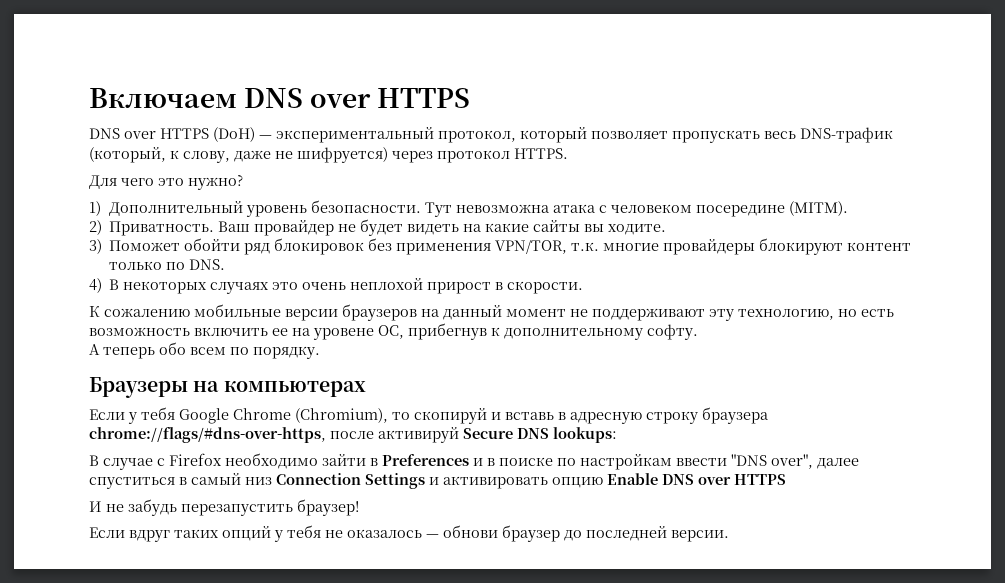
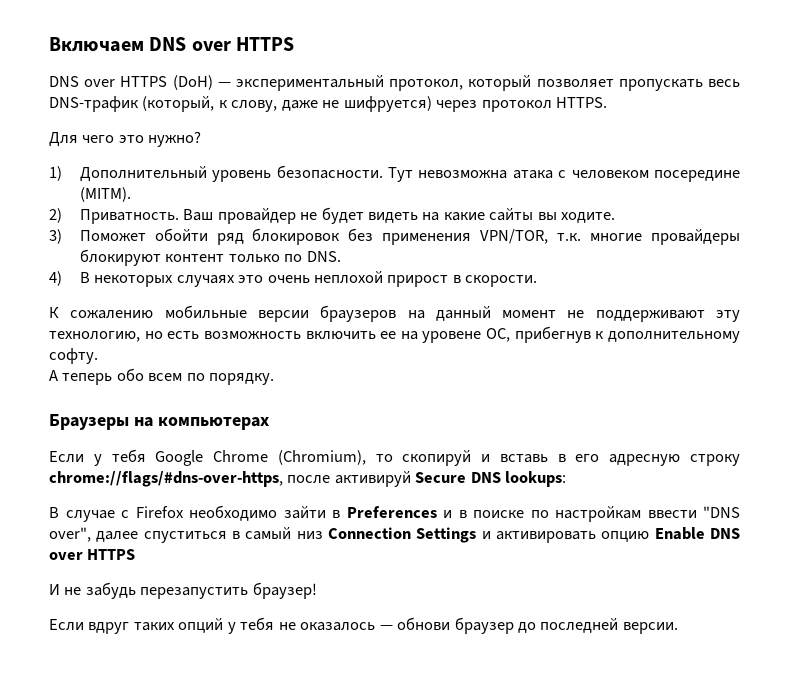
(566, 416) none -> [575,454,600,462] его
[702,407,768,424] браузера -> (740, 460) none

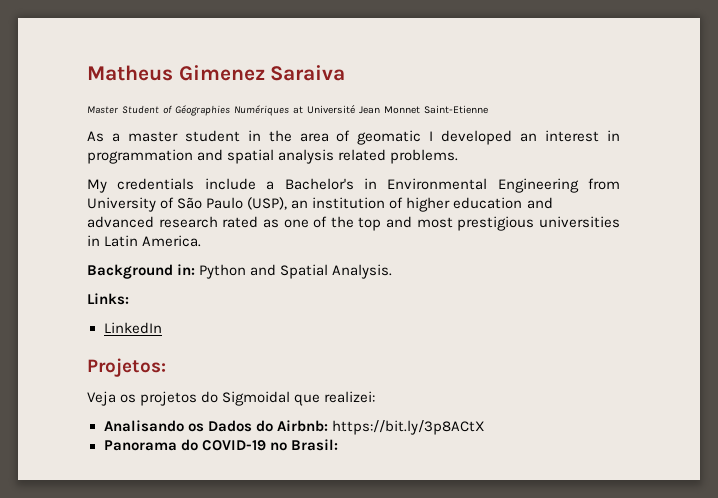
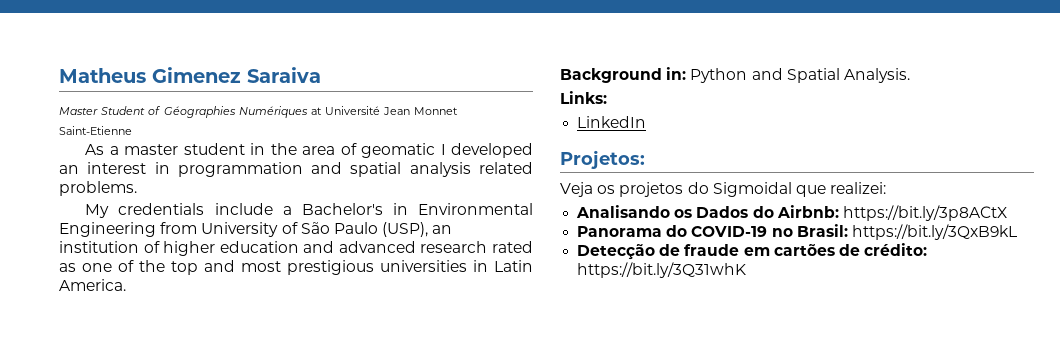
(338, 445) none -> [851,224,1017,240] [577,243,928,260] [577,262,747,278] https://bit.ly/3QxB9kL // Detecção de fraude em cartões de crédito: https://bit.ly/3Q31whK

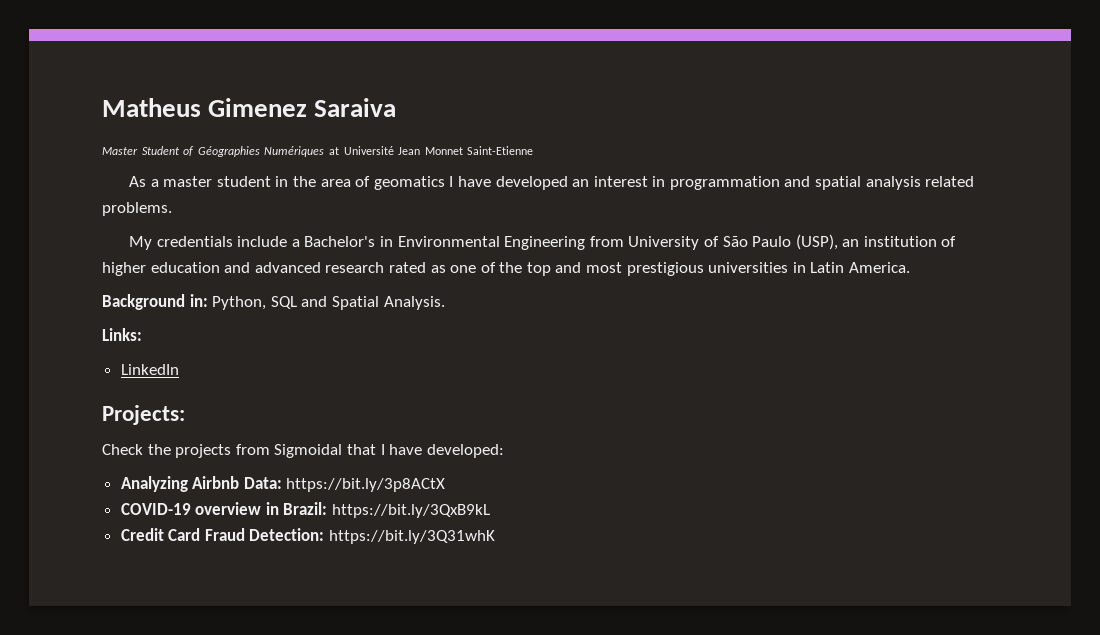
[361,143,446,158] geomatic I -> [373,176,491,190] geomatics I have
[690,68,748,83] Python -> [212,296,297,310] Python, SQL
[560,150,645,169] [560,182,887,197] [576,205,1007,221] [577,224,1017,240] [577,243,928,260] Projetos: // Veja os projetos do Sigmoidal que realizei: // Analisando os Dados do Airbnb: https://bit.ly/3p8ACtX // Panorama do COVID-19 no Brasil: https://bit.ly/3QxB9kL // Detecção de fraude em cartões de crédito: -> [102,405,185,425] [102,444,504,458] [120,476,446,492] [120,502,491,518] [120,528,325,541] Projects: // Check the projects from Sigmoidal that I have developed: // Analyzing Airbnb Data: https://bit.ly/3p8ACtX // COVID-19 overview in Brazil: https://bit.ly/3QxB9kL // Credit Card Fraud Detection:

**What is being asked**
Set down word for word the lines beginning with the one containing "[702,407,768,424] браузера -> (740, 460) none" and ending with the last line of the listing, inclusive. Omit every picture.

**Exercise output**
[702,407,768,424] браузера -> (740, 460) none

(338, 445) none -> [851,224,1017,240] [577,243,928,260] [577,262,747,278] https://bit.ly/3QxB9kL // Detecção de fraude em cartões de crédito: https://bit.ly/3Q31whK

[361,143,446,158] geomatic I -> [373,176,491,190] geomatics I have
[690,68,748,83] Python -> [212,296,297,310] Python, SQL
[560,150,645,169] [560,182,887,197] [576,205,1007,221] [577,224,1017,240] [577,243,928,260] Projetos: // Veja os projetos do Sigmoidal que realizei: // Analisando os Dados do Airbnb: https://bit.ly/3p8ACtX // Panorama do COVID-19 no Brasil: https://bit.ly/3QxB9kL // Detecção de fraude em cartões de crédito: -> [102,405,185,425] [102,444,504,458] [120,476,446,492] [120,502,491,518] [120,528,325,541] Projects: // Check the projects from Sigmoidal that I have developed: // Analyzing Airbnb Data: https://bit.ly/3p8ACtX // COVID-19 overview in Brazil: https://bit.ly/3QxB9kL // Credit Card Fraud Detection:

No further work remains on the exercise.